“I didn’t know whether to laugh or cry,” comments one of the band members on David Brent’s (Ricky Gervais) road trip. “There’s been quite a few moments like that.” Writer/director/star Gervais is acutely aware of the thin line between his personal fourth wall and the audience, indirectly acknowledging the existing fanbase of the BBC mockumentary series The Office and anticipating people who wonder if it needed a feature-length sequel at all. With DAVID BRENT: LIFE ON THE ROAD, Gervais adds new layers to his most enduring creation, but perhaps loses a few in the format shift as well.

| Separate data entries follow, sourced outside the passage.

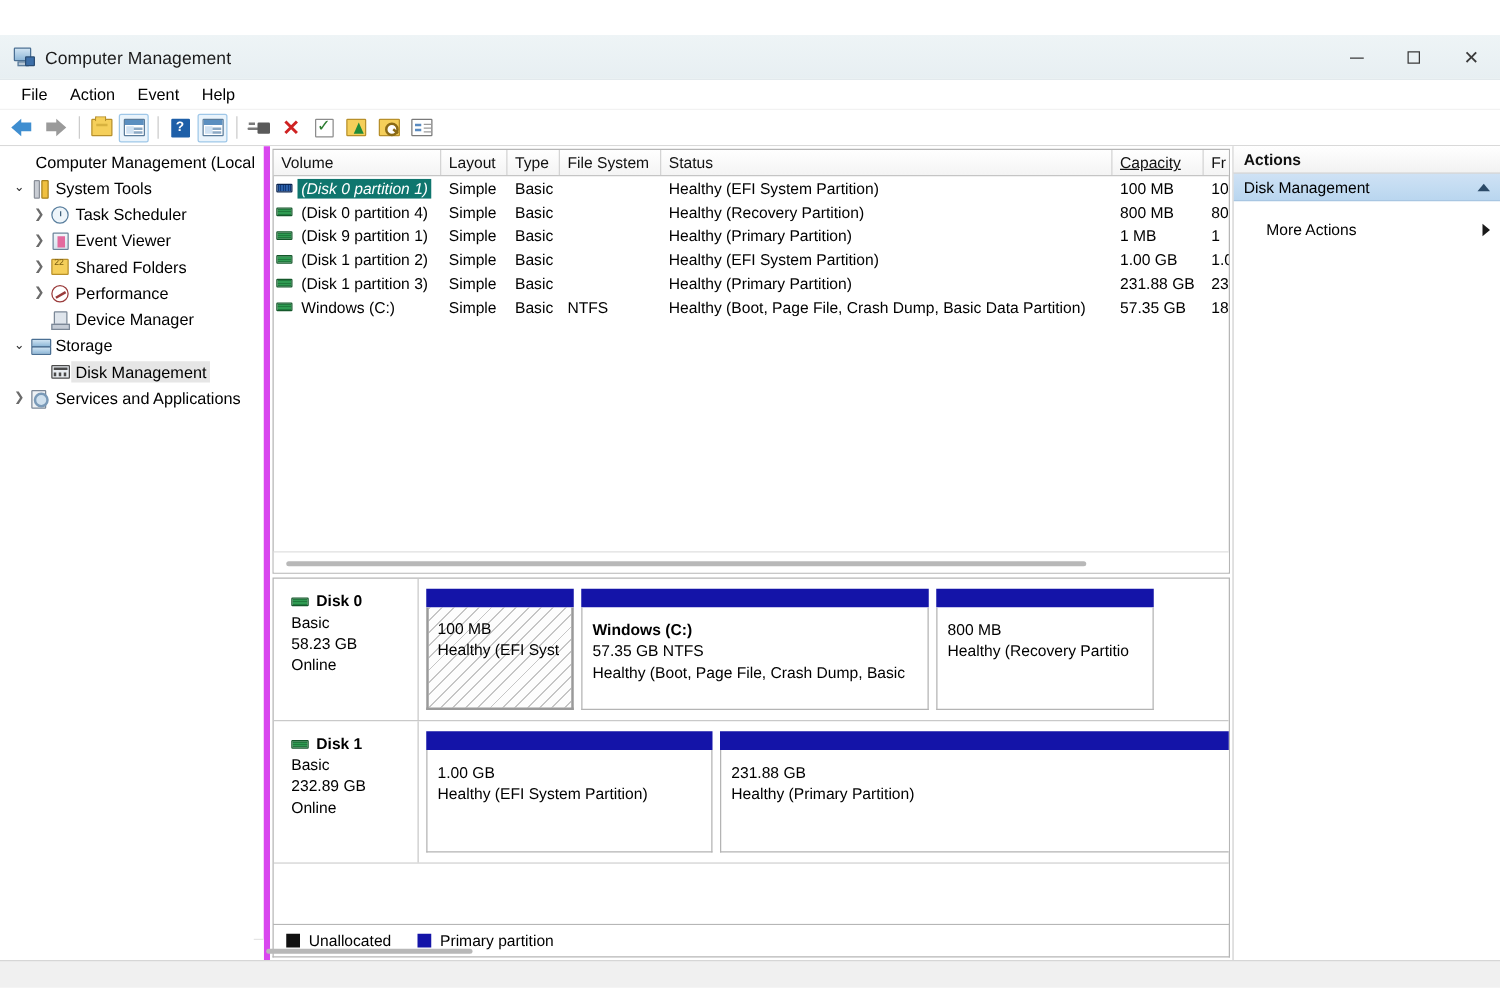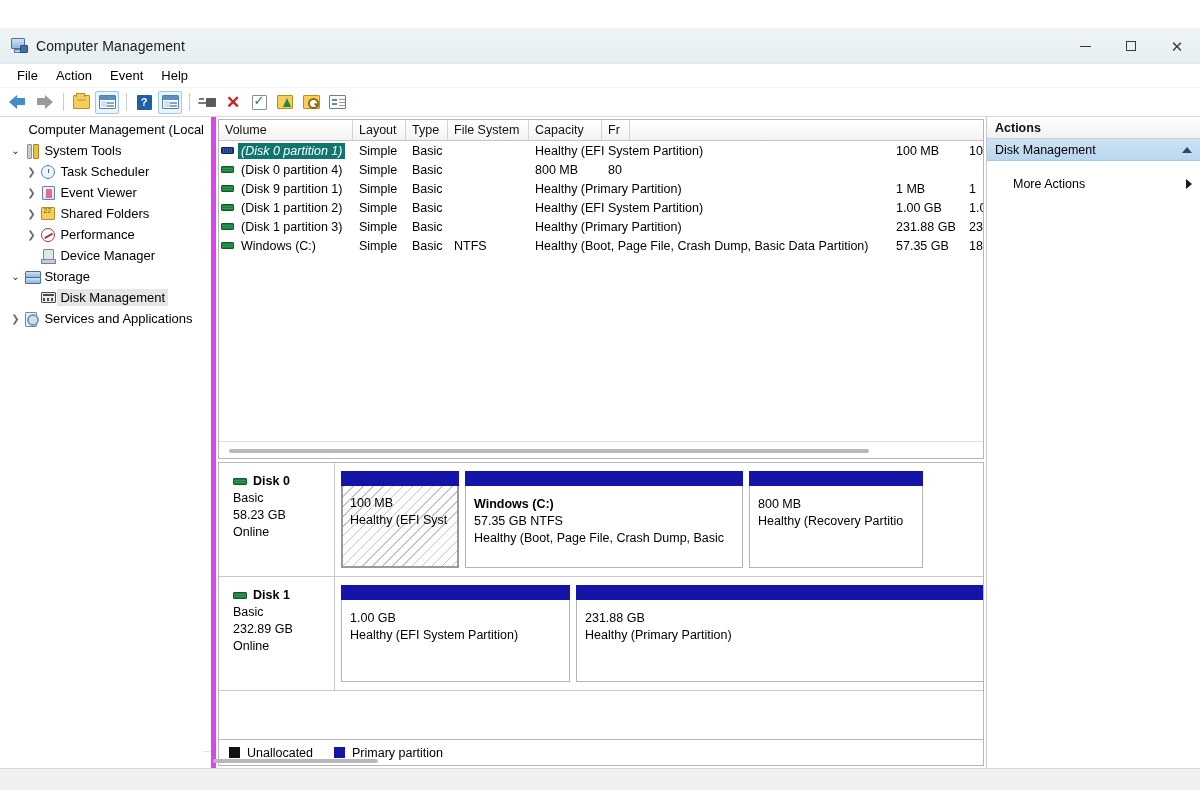--- a/index.html
+++ b/index.html
@@ -534,21 +534,22 @@
     </div>
 
     <div class="center-panel">
 
       <div class="vol-wrap">
         <div class="vol-head" id="vol-head">
             <div class="vh" style="width: 134px; flex: 0 0 134px;">Volume</div>
             <div class="vh" style="width: 53px; flex: 0 0 53px;">Layout</div>
             <div class="vh" style="width: 42px; flex: 0 0 42px;">Type</div>
             <div class="vh" style="width: 81px; flex: 0 0 81px;">File System</div>
-            <div class="vh" style="width: 73px; flex: 0 0 73px;">Capacity</div>
+            <div class="vh" style="width: 361px; flex: 0 0 361px;">Status</div>
+            <div class="vh" style="width: 73px; flex: 0 0 73px; text-decoration: underline;">Capacity</div>
             <div class="vh" style="width: 28px; flex: 0 0 28px;">Fr</div>
           </div>
         <div class="vol-rows" id="vol-rows">
             <div class="vrow selected">
               <div class="vcell vol-name" style="width: 134px; flex: 0 0 134px;">
                 <span class="vol-chip sel"></span>
                 <span class="name-txt">(Disk 0 partition 1)</span>
               </div>
               <div class="vcell " style="width: 53px; flex: 0 0 53px;">Simple</div>
               <div class="vcell " style="width: 42px; flex: 0 0 42px;">Basic</div>
@@ -558,20 +559,21 @@
               <div class="vcell " style="width: 28px; flex: 0 0 28px;">10</div>
             </div>
             <div class="vrow">
               <div class="vcell vol-name" style="width: 134px; flex: 0 0 134px;">
                 <span class="vol-chip"></span>
                 <span class="name-txt">(Disk 0 partition 4)</span>
               </div>
               <div class="vcell " style="width: 53px; flex: 0 0 53px;">Simple</div>
               <div class="vcell " style="width: 42px; flex: 0 0 42px;">Basic</div>
               <div class="vcell " style="width: 81px; flex: 0 0 81px;"></div>
+              <div class="vcell " style="width: 361px; flex: 0 0 361px;">Healthy (Recovery Partition)</div>
               <div class="vcell " style="width: 73px; flex: 0 0 73px;">800 MB</div>
               <div class="vcell " style="width: 28px; flex: 0 0 28px;">80</div>
             </div>
             <div class="vrow">
               <div class="vcell vol-name" style="width: 134px; flex: 0 0 134px;">
                 <span class="vol-chip"></span>
                 <span class="name-txt">(Disk 9 partition 1)</span>
               </div>
               <div class="vcell " style="width: 53px; flex: 0 0 53px;">Simple</div>
               <div class="vcell " style="width: 42px; flex: 0 0 42px;">Basic</div>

It’s been fifteen years since The Office, and David Brent is now a sales rep rather than the boss. Ridiculed by some of his coworkers due to his insufferable workplace antics, he goes on tour with his band Foregone Conclusion as a last-ditch attempt at success. Using his own pension to fund the series of under-attended concerts, he is joined by rapper Dom Johnson (Ben Bailey Smith) and a group of musicians held hostage by Brent’s singular personality. The “where are they now” documentary rapidly becomes a chronicle of a man in a mid-life spiral, and at its best, the film is a heartfelt tip of the hat to anybody struggling to overcome low points in their life.

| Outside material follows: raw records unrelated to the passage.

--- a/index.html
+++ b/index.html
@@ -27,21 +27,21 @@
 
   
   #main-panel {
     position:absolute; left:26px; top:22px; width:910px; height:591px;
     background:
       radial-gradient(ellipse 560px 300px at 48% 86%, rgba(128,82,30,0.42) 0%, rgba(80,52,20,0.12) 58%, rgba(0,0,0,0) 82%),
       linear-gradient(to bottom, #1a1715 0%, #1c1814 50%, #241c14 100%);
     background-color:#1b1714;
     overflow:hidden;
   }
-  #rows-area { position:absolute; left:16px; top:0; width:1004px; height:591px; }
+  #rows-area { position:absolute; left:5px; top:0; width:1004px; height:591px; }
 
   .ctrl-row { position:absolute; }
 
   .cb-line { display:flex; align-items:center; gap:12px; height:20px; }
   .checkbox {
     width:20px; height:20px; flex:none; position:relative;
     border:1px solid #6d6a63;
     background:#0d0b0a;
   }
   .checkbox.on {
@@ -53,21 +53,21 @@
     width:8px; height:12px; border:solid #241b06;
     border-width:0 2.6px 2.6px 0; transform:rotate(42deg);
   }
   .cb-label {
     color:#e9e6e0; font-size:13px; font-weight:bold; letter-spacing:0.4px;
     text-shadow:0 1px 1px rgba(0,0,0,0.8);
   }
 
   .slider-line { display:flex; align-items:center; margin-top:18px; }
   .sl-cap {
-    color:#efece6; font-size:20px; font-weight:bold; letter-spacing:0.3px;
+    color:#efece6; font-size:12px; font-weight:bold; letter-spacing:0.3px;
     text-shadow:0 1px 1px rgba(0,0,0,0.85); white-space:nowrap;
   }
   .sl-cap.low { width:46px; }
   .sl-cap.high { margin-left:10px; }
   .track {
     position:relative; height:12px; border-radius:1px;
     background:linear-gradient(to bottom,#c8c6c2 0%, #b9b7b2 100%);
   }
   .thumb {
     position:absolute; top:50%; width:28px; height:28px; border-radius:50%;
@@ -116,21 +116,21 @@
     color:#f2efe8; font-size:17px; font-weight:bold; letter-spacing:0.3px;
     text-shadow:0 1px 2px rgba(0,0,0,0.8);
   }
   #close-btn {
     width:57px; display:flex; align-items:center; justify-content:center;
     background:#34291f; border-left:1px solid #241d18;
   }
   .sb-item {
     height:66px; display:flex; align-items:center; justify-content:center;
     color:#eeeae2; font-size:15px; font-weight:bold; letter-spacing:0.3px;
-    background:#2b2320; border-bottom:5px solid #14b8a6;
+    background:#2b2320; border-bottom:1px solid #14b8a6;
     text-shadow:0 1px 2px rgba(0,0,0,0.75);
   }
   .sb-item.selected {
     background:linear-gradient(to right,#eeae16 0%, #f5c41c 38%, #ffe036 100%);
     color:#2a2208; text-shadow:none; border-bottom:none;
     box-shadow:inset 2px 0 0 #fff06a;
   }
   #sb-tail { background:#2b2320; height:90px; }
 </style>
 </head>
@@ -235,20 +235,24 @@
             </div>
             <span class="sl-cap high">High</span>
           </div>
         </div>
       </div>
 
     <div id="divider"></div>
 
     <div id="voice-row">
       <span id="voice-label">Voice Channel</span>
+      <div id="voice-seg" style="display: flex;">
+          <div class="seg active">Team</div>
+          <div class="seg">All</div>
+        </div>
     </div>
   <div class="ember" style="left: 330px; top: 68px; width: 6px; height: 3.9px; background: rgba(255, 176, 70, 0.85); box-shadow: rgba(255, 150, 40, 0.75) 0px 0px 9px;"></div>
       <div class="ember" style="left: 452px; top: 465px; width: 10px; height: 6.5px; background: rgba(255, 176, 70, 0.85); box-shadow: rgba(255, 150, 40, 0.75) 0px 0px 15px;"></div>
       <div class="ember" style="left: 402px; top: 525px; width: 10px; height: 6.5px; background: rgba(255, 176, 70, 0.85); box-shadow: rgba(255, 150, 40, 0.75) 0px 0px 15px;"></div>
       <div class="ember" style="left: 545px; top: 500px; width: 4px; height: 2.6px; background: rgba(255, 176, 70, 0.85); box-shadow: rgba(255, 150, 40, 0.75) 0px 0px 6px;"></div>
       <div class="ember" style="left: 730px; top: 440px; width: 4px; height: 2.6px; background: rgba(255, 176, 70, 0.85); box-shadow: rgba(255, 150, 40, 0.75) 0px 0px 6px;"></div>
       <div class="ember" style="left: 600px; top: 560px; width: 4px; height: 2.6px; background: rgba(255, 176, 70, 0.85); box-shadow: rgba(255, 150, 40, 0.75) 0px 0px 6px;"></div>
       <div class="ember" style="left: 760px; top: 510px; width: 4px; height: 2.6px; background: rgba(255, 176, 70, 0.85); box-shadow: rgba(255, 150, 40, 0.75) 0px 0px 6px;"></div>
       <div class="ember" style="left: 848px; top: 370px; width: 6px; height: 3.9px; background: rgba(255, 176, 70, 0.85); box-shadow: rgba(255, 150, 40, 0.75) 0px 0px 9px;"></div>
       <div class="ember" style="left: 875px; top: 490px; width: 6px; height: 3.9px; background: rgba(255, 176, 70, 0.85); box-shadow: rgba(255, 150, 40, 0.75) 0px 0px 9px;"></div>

Having filtered the Gervais/Brent persona through his award ceremony performances and the genuinely beautiful Derek, the undiluted David Brent is a shock to the system. The deliberately cringeworthy moments come thick and fast, be it through racist office antics or Brent-penned songs “Please Don’t Make Fun of the Disableds” and “Native American.” Rather than being an easily mockable figure surrounded by buffoons who are otherwise decent humans, there’s a more cynical edge to Brent’s life. “It’s mainly worse because the world’s worse,” observes Brent’s sympathetic colleague Pauline (Jo Hartley), the closest thing to a love interest in this film.
Issues with DAVID BRENT: LIFE ON THE ROAD don’t come necessarily from the overall tone, but instead from the format they are delivered in. Shot with the same faux documentary style as the original series, the humour of the uncomfortable is familiar, although we are far more used to having them portioned out in half-hour doses. The bubble of this otherwise self-contained feature allows no breaks or escape, locking us into the tour bus for every painful mile of the voyage. Like a car crash, we can’t look away, but the squirming of the audience around you is ever present. Unlike the film-conscious Alan Partridge, perhaps Brent is simply not built for the feature form.
Yet there are any number of moments one can point to that are alternatively side-splittingly hilarious or cuttingly close to the emotional bone. This is not the same David Brent as the one we saw over a decade ago, and in telling moments we learn of his breakdown, his weight gain, his suicide ideation. Convinced that people don’t like him, his onstage antics suddenly make sense, and a repeat viewing would give a completely different spin to the whole saga.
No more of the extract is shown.